Mi trasferisco di nuovo e, colpo di scena, il cinema entra nella mia vita. Aurelio Grimaldi cercava un’attrice per il film La discesa di Aclà a Floristella. Aurelio, all’epoca, era giovanissimo e io lo avevo scambiato per un membro della produzione. Gli chiesi pure di aiutarmi a ripassare la parte. Da lì è iniziata una lunga collaborazione con altri film.

Con un red carpet a Cannes, mi sembra
Ero l’unica attrice con in mano un sacchetto, avevo messo le scarpe di ricambio, non si sa mai (Lucia mi lancia un’occhiata buffissima), ma un’amica se n’è accorta e me l’ha sequestrato. Direi che ha fatto bene (l’intervista si interrompe per le risate).

Ma posso aggiungere che il bello deve ancora venire?
Lo puoi dire sicuramente perché vengo a sapere che Marco Tullio Giordana organizza un provino per I cento passi, nel frattempo avevo anche l’impegno con Giuseppe Tornatore (Malena ndr) e dovevo girare un episodio della serie Montalbano. Un delirio!

Ma hai scelto Felicia Impastato e sei diventata un simbolo in tutto il mondo.
Sì, è stato un incontro veramente unico che ha condizionato la mia carriera successiva ma che non rimpiango. Non lo posso rimpiangere.

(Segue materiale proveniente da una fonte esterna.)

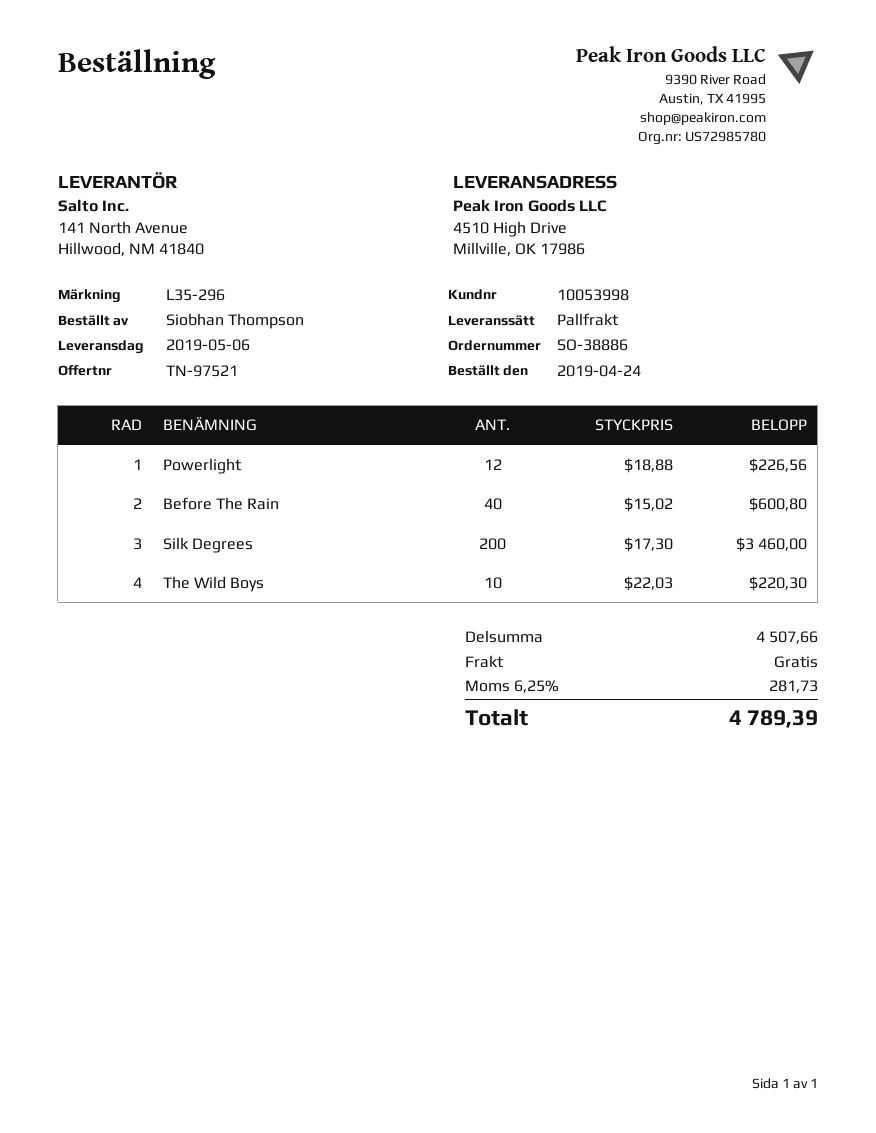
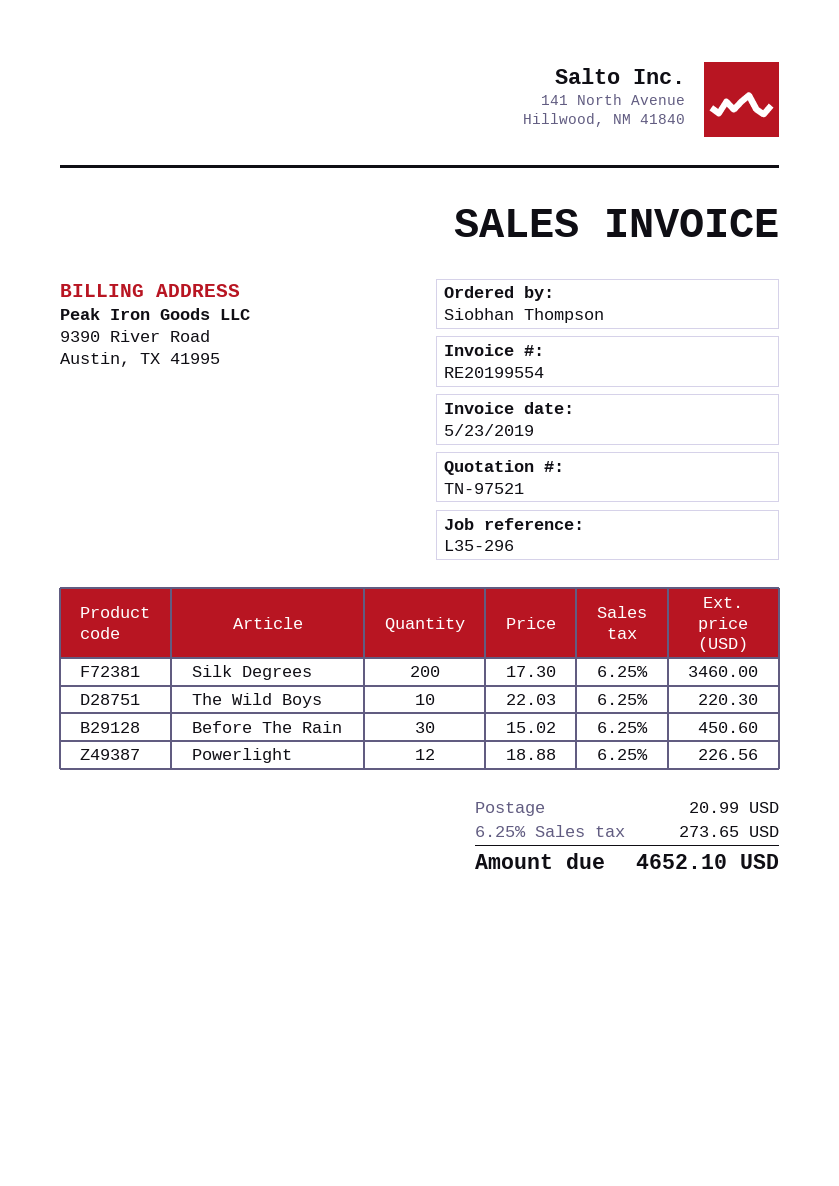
Before The Rain: 40 x 15.02 = 600.80 -> 30 x 15.02 = 450.60
shipping: 0.00 -> 20.99
tax: 6.25% = 281.73 -> 6.25% = 273.65
total: 4789.39 -> 4652.10

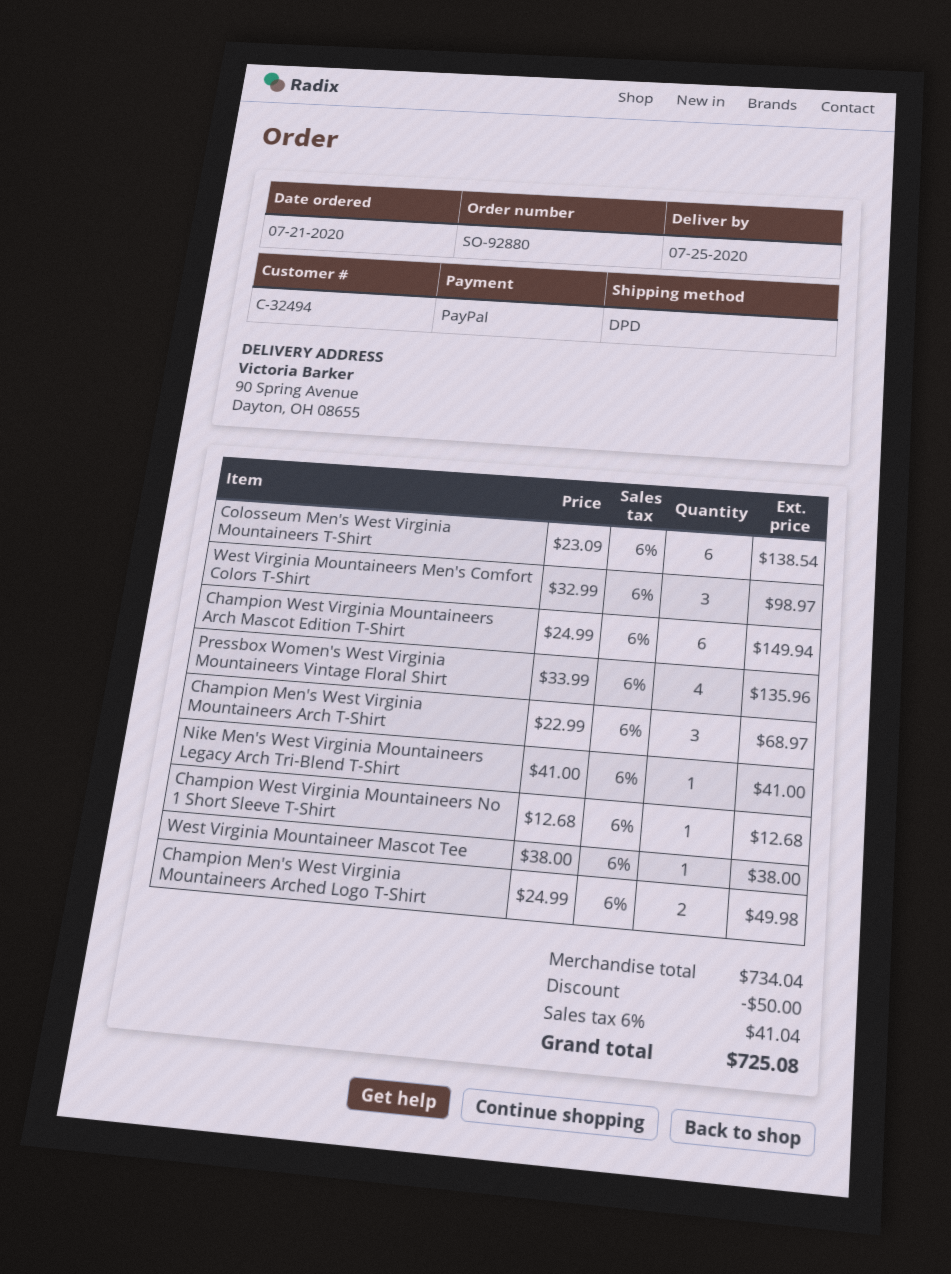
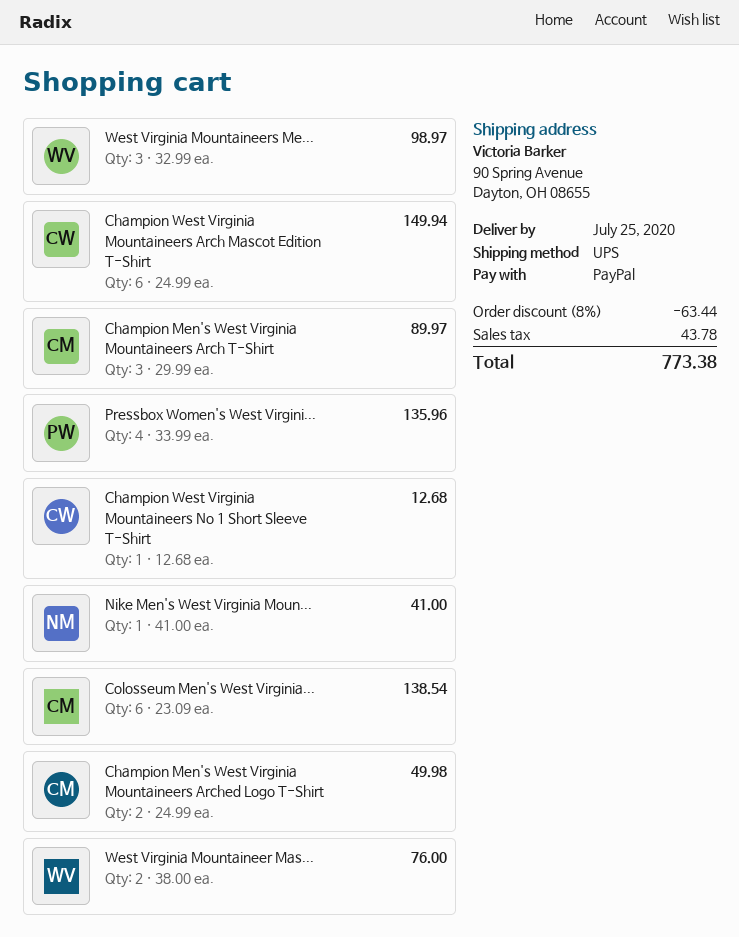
shipping method: DPD -> UPS
Champion Men's West Virginia Mountaineers Arch T-Shirt: 3 x 22.99 = 68.97 -> 3 x 29.99 = 89.97
West Virginia Mountaineer Mascot Tee: 1 x 38.00 = 38.00 -> 2 x 38.00 = 76.00
discount: 50.00 -> 63.44
tax: 41.04 -> 43.78
total: 725.08 -> 773.38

A parte lo straordinario successo,il film è stato proiettato anche in tutte le Università americane e ho ricevuto i complimenti di Hillary Clinton.

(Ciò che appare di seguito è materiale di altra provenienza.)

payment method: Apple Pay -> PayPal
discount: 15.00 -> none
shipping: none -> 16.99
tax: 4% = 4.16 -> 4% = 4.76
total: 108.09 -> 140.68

In che senso la tua carriera è stata condizionata?
Beh, mi proponevano sempre film e personaggi dello stesso tipo. Ma non mi interessa fare lo stesso film a vita. Subito dopo ho optato, infatti, per il primo film di Franco Battiato, Perduto Amor, che mi ha permesso di conoscere un uomo straordinario e un caro amico. Dopo ho girato anche una commedia di Carlo Verdone, Che colpa abbiamo noi!

Ma il tuo legame con Felicia Impastato è continuato con grande interesse e successo.
Sì, è vero. Ho voluto narrare il dopo della storia di Felicia. Ho scritto La madre dei ragazzi per raccontare la sua attività di testimone contro la mafia e la sua battaglia per dare giustizia alla figura di suo figlio.

Lucia Sardo, oggi, cosa ti e ci aspetta (ci dobbiamo fermare perché i clienti del tavolo accanto al nostro, dopo aver tentato in tutti i modi di captare la nostra conversazione, si lanciano in una serie di complimenti indirizzati a Lucia)?
Avrò una lunga serie di impegni: un film, Picciridda, tratto dal libro di Catena Fiorello. Uno spettacolo, Rondine, allo Stabile di Catania. Un altro, Chi vive giace, chi muore si dà pace, di Roberto Alajmo allo Stabile di Palermo e una ripresa, a Milano, del mio caro La madre dei ragazzi.

Un’energia veramente invidiabile, ma come fai?
Ti rispondo che non lo so ma anche che lo so: recitare mi fa sentire bene!

Su queste parole si chiude la nostra intervista a Lucia Sardo che ringraziamo per la sua gentilezza e disponibilità.